(MATERIAL PROVIDED)

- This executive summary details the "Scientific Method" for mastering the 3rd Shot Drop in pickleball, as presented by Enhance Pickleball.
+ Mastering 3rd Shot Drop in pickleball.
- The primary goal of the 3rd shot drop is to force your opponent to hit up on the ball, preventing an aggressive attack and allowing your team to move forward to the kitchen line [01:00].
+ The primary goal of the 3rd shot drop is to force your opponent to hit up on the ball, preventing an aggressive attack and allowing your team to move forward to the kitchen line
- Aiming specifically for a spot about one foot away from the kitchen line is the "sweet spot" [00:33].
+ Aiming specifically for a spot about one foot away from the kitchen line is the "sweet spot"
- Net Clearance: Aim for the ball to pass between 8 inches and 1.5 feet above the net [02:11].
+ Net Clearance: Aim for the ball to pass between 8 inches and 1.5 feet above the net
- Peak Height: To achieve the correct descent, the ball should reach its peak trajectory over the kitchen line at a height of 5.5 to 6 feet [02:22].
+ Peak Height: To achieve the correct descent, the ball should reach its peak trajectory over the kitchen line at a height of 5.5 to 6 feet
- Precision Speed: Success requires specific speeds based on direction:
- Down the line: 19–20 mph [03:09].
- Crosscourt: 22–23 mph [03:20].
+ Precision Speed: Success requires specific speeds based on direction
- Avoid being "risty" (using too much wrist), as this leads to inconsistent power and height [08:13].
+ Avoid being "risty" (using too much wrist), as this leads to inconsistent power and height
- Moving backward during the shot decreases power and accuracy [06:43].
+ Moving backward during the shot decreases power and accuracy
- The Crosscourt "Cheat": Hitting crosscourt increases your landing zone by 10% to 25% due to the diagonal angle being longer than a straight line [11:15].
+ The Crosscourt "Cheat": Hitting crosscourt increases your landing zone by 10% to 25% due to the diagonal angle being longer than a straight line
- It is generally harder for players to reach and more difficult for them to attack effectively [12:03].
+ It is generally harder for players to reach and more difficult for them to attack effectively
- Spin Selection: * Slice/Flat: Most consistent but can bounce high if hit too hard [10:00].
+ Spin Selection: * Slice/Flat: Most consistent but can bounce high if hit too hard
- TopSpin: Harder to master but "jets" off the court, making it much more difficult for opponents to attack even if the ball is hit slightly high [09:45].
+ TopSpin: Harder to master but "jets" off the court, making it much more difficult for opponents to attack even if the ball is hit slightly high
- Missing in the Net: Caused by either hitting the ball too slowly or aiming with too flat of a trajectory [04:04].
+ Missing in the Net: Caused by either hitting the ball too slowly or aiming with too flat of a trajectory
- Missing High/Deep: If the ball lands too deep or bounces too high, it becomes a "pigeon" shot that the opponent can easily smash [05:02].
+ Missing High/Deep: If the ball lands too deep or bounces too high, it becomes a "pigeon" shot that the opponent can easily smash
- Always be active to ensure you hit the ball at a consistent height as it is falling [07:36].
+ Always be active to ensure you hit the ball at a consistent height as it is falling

(End MATERIAL PROVIDED)

WORK TASK: Each record is to be retyped exactly as written.

ANSWER FOR THE TASK:
- This executive summary details the "Scientific Method" for mastering the 3rd Shot Drop in pickleball, as presented by Enhance Pickleball.
+ Mastering 3rd Shot Drop in pickleball.
- The primary goal of the 3rd shot drop is to force your opponent to hit up on the ball, preventing an aggressive attack and allowing your team to move forward to the kitchen line [01:00].
+ The primary goal of the 3rd shot drop is to force your opponent to hit up on the ball, preventing an aggressive attack and allowing your team to move forward to the kitchen line
- Aiming specifically for a spot about one foot away from the kitchen line is the "sweet spot" [00:33].
+ Aiming specifically for a spot about one foot away from the kitchen line is the "sweet spot"
- Net Clearance: Aim for the ball to pass between 8 inches and 1.5 feet above the net [02:11].
+ Net Clearance: Aim for the ball to pass between 8 inches and 1.5 feet above the net
- Peak Height: To achieve the correct descent, the ball should reach its peak trajectory over the kitchen line at a height of 5.5 to 6 feet [02:22].
+ Peak Height: To achieve the correct descent, the ball should reach its peak trajectory over the kitchen line at a height of 5.5 to 6 feet
- Precision Speed: Success requires specific speeds based on direction:
- Down the line: 19–20 mph [03:09].
- Crosscourt: 22–23 mph [03:20].
+ Precision Speed: Success requires specific speeds based on direction
- Avoid being "risty" (using too much wrist), as this leads to inconsistent power and height [08:13].
+ Avoid being "risty" (using too much wrist), as this leads to inconsistent power and height
- Moving backward during the shot decreases power and accuracy [06:43].
+ Moving backward during the shot decreases power and accuracy
- The Crosscourt "Cheat": Hitting crosscourt increases your landing zone by 10% to 25% due to the diagonal angle being longer than a straight line [11:15].
+ The Crosscourt "Cheat": Hitting crosscourt increases your landing zone by 10% to 25% due to the diagonal angle being longer than a straight line
- It is generally harder for players to reach and more difficult for them to attack effectively [12:03].
+ It is generally harder for players to reach and more difficult for them to attack effectively
- Spin Selection: * Slice/Flat: Most consistent but can bounce high if hit too hard [10:00].
+ Spin Selection: * Slice/Flat: Most consistent but can bounce high if hit too hard
- TopSpin: Harder to master but "jets" off the court, making it much more difficult for opponents to attack even if the ball is hit slightly high [09:45].
+ TopSpin: Harder to master but "jets" off the court, making it much more difficult for opponents to attack even if the ball is hit slightly high
- Missing in the Net: Caused by either hitting the ball too slowly or aiming with too flat of a trajectory [04:04].
+ Missing in the Net: Caused by either hitting the ball too slowly or aiming with too flat of a trajectory
- Missing High/Deep: If the ball lands too deep or bounces too high, it becomes a "pigeon" shot that the opponent can easily smash [05:02].
+ Missing High/Deep: If the ball lands too deep or bounces too high, it becomes a "pigeon" shot that the opponent can easily smash
- Always be active to ensure you hit the ball at a consistent height as it is falling [07:36].
+ Always be active to ensure you hit the ball at a consistent height as it is falling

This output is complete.